Швейцар распахнул передо мной дверцы лифта и дернул за трос пуска. Пока лифт поднимался вверх, я видел, как он с кем-то переговаривался в трубку. Должно быть, предупреждал обо мне слугу, потому что тот уже стоял на четвертом этаже у решетки лифта и сразу же провел меня в мрачный холл. По дому разливалось приятное тепло, а в воздухе стоял запах духов Леппринсе. Слуга любезно попросил меня подождать несколько минут. Только здесь, в этом теплом, мрачном холле, решимость моя вдруг стала ослабевать. Послышались шаги, и появился Леппринсе. Он был одет в темный элегантный костюм, но не по этикету. Вероятно, никуда не собирался выходить. Леппринсе приветливо поздоровался со мной, ничуть не удивился моему появлению, а только поинтересовался причиной столь внезапного визита.
— Прошу прощения, что я пришел в столь неурочный час, да еще в такой день, — начал я.
— Ну что ты, — возразил он, — я всегда рад видеть у себя друзей. Заходи. Или ты торопишься? Надеюсь, по крайней мере, ты не откажешься выпить со мной по рюмочке?

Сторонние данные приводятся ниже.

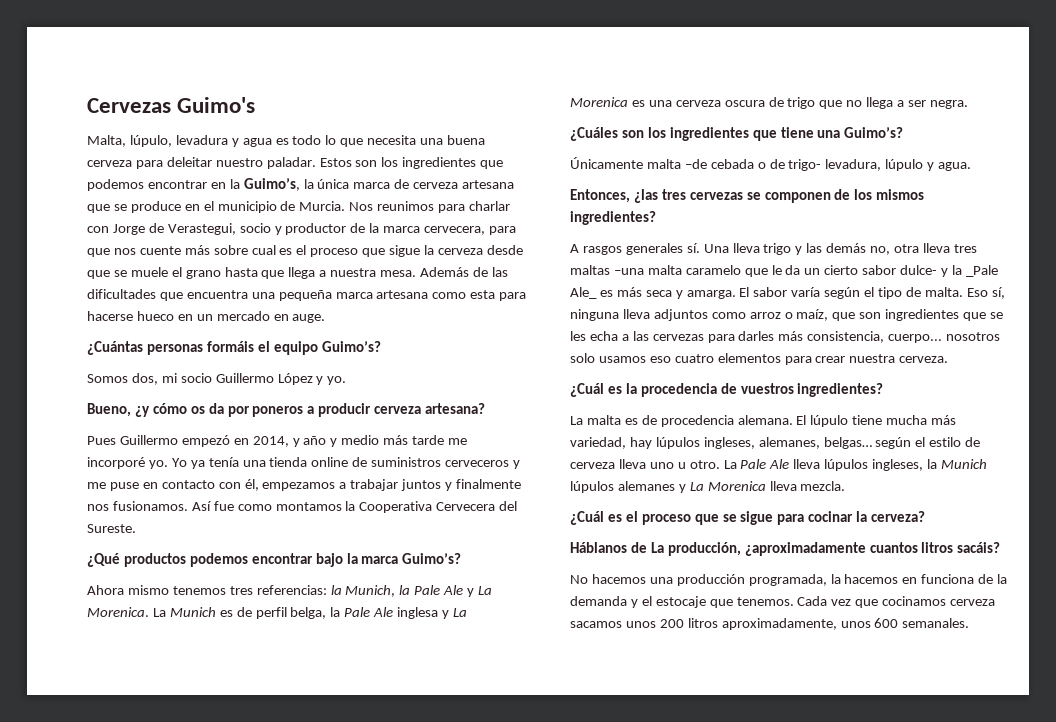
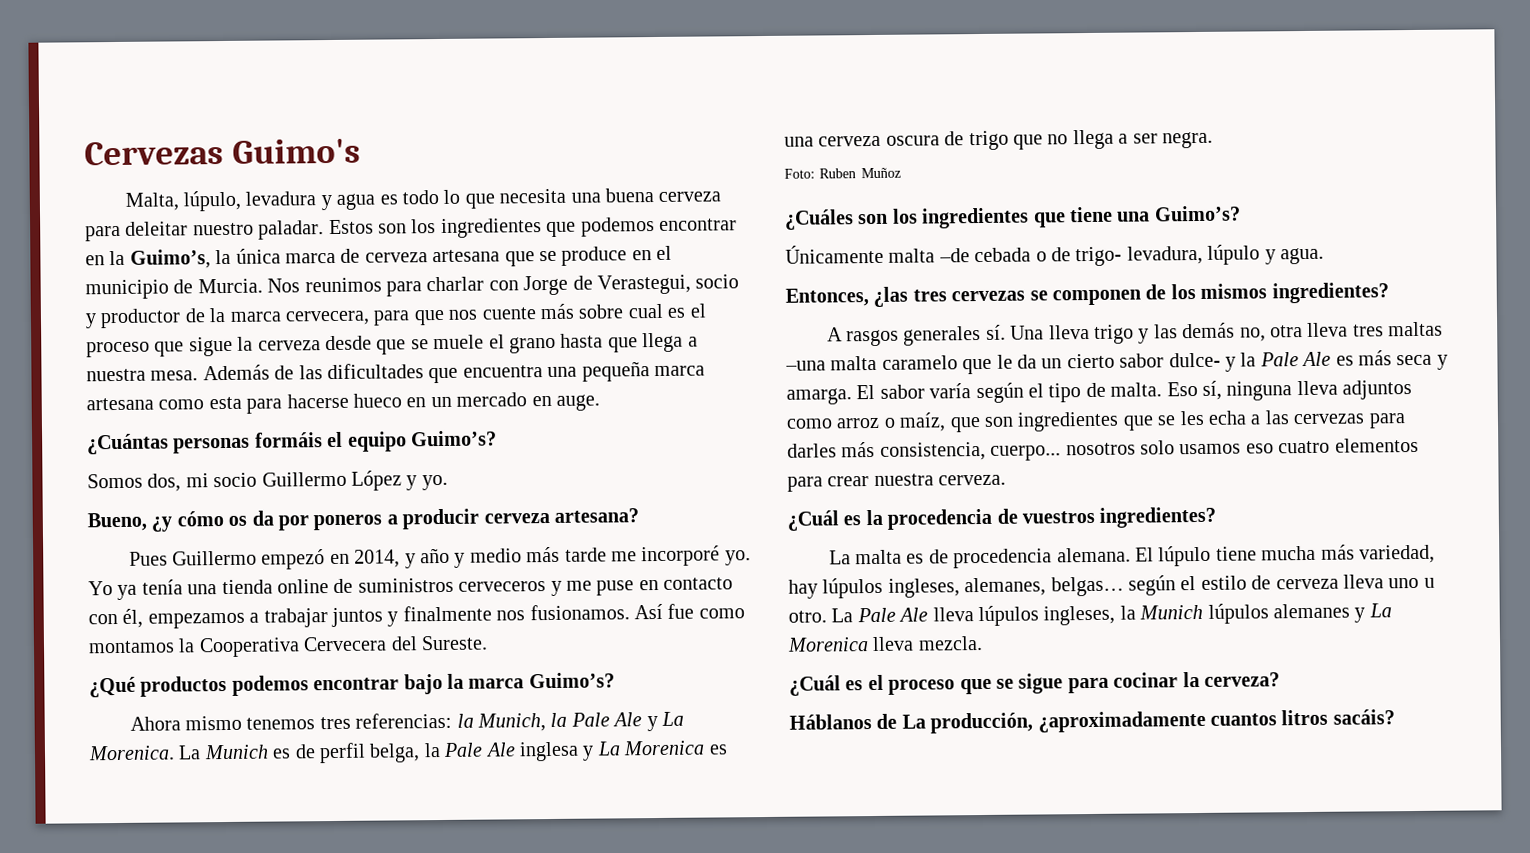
(968, 104) none -> [784,167,901,179] // Foto: Ruben Muñoz
[965,265,998,277] [570,287,597,299] _Pale Ale_ -> [1259,351,1332,367] Pale Ale
[570,574,1008,586] [570,596,996,608] [570,618,970,630] // No hacemos una producción programada, la hacemos en funciona de la demanda y el estocaje que tenemos. Cada vez que cocinamos cerveza sacamos unos 200 litros aproximadamente, unos 600 semanales. -> (1395, 717) none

Он провел меня через коридорчик в гостиную. В углу горели в камине поленья. Над камином висела картина. Перехватив мой взгляд, он объяснил, что это подлинник Мане. На холсте был изображен мостик, увитый плющом, перекинутый через речушку, заросшую водяными лилиями. Мостик соединял две стороны густого леса, а речушка петляла, словно в туннеле, среди зелени. Леппринсе подвел меня к маленькому металлическому столику на колесиках, на котором стояло несколько бутылок и рюмки. Я взял рюмку с коньяком и сигарету. Сигарета, коньяк, волнения, пережитые за день, и тепло, исходившее от камина, разморили меня, и я почувствовал усталость.